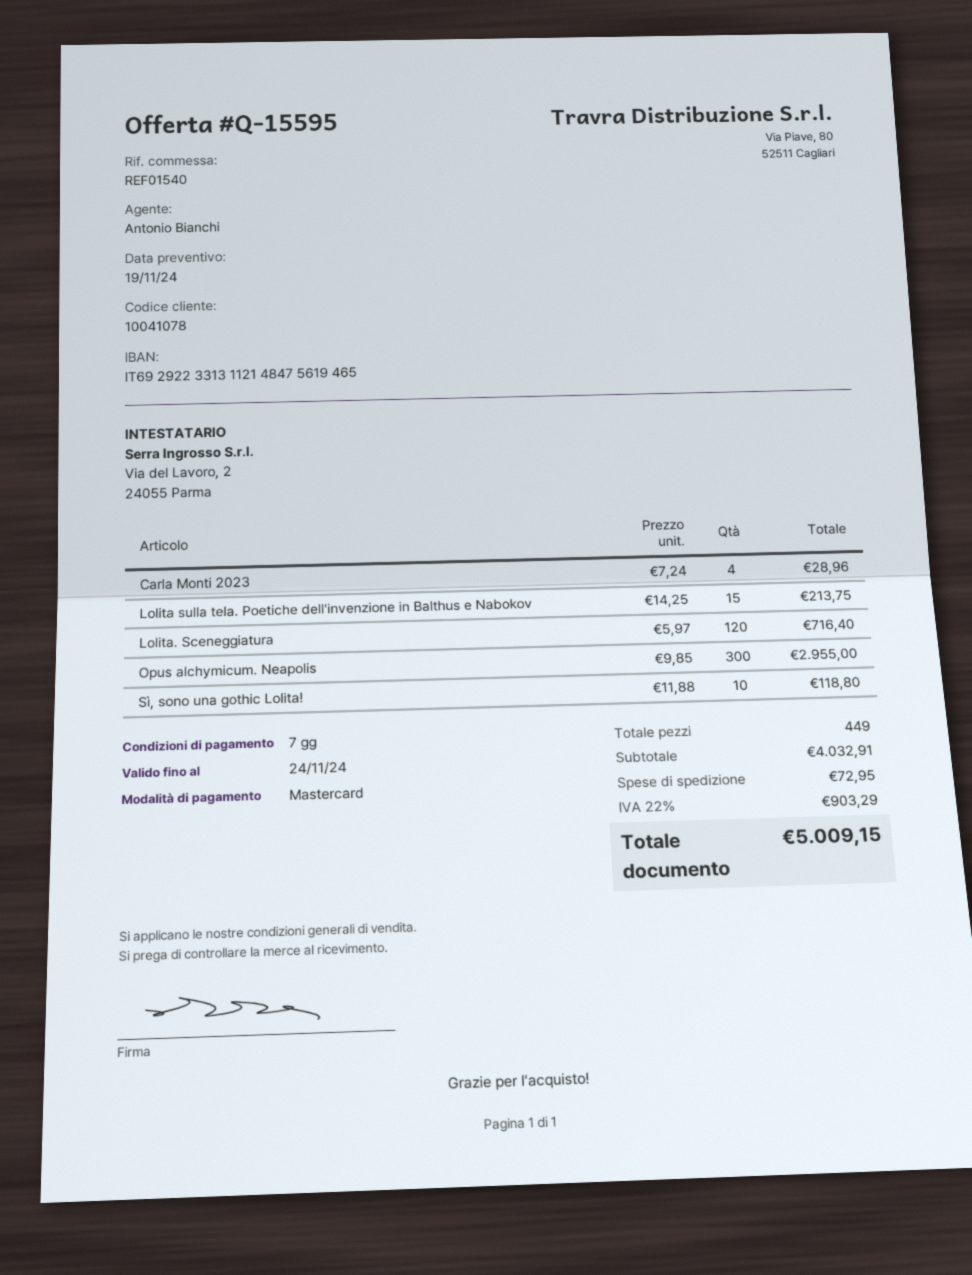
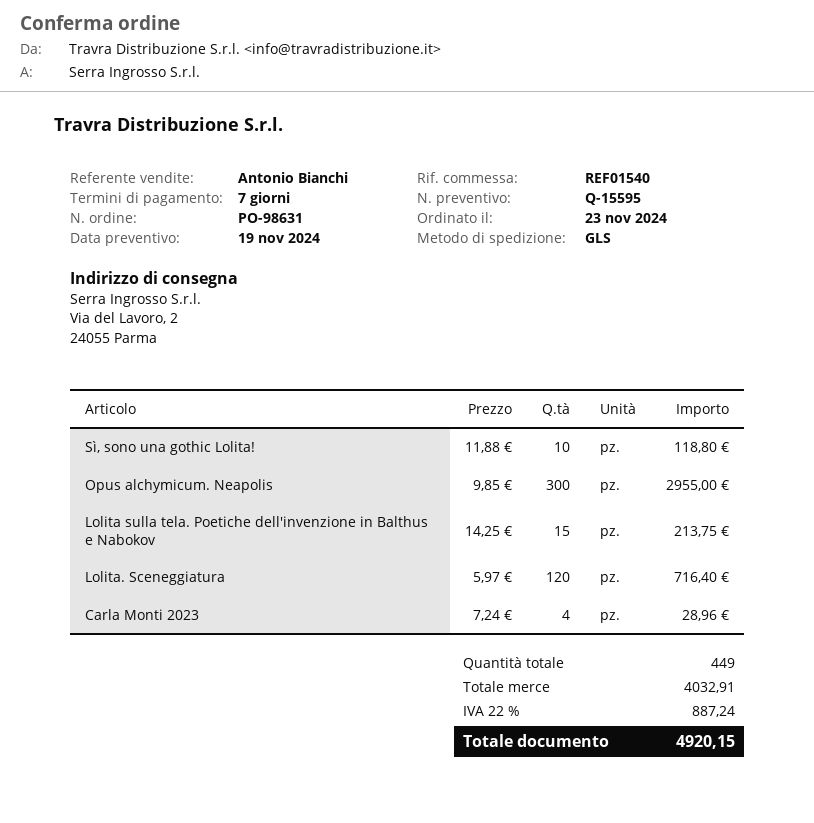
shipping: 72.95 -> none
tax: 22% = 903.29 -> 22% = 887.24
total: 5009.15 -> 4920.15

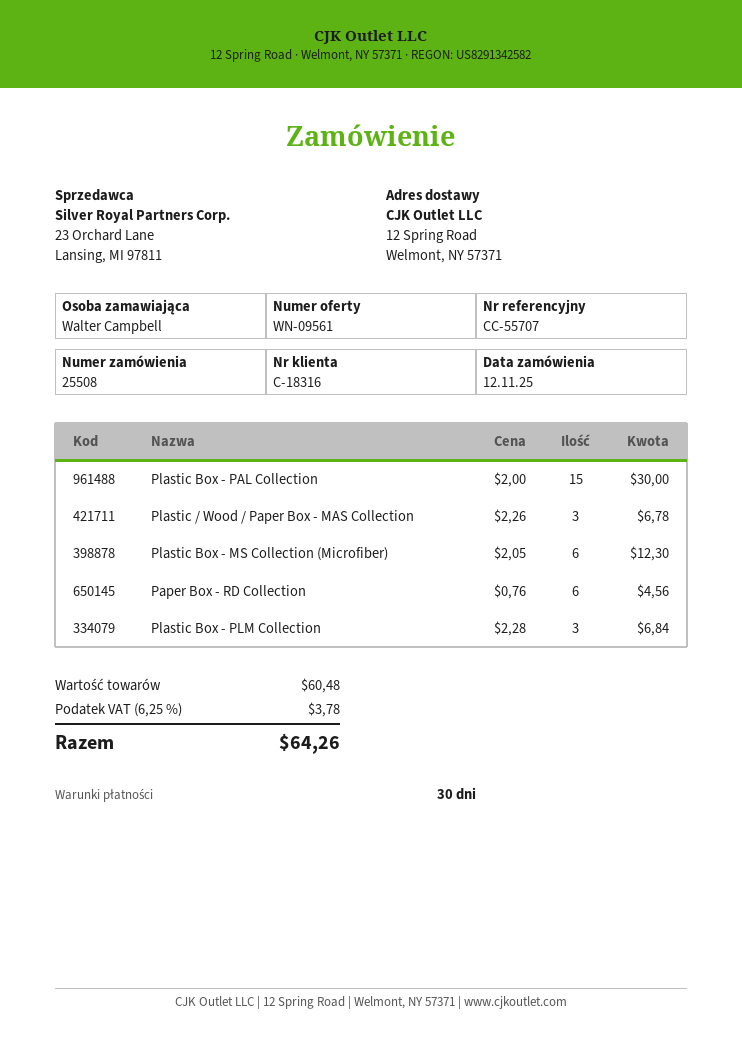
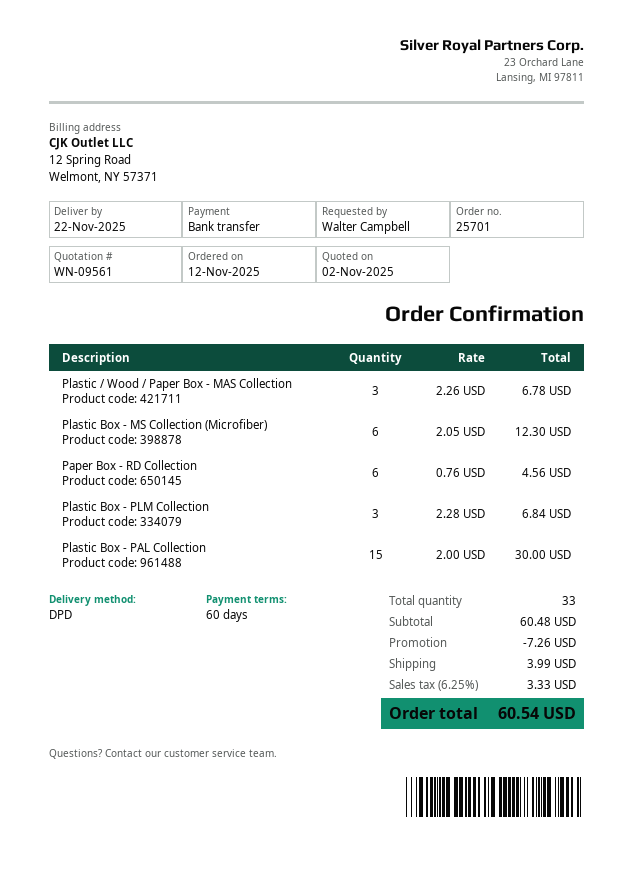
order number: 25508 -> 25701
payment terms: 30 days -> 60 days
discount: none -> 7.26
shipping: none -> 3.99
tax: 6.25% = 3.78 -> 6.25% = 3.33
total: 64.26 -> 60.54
===
**ASSIGNMENT:**
Pictures stay out of this copy; write out the entries above exactly.

**RESPONSE TO THE EXERCISE:**
shipping: 72.95 -> none
tax: 22% = 903.29 -> 22% = 887.24
total: 5009.15 -> 4920.15

order number: 25508 -> 25701
payment terms: 30 days -> 60 days
discount: none -> 7.26
shipping: none -> 3.99
tax: 6.25% = 3.78 -> 6.25% = 3.33
total: 64.26 -> 60.54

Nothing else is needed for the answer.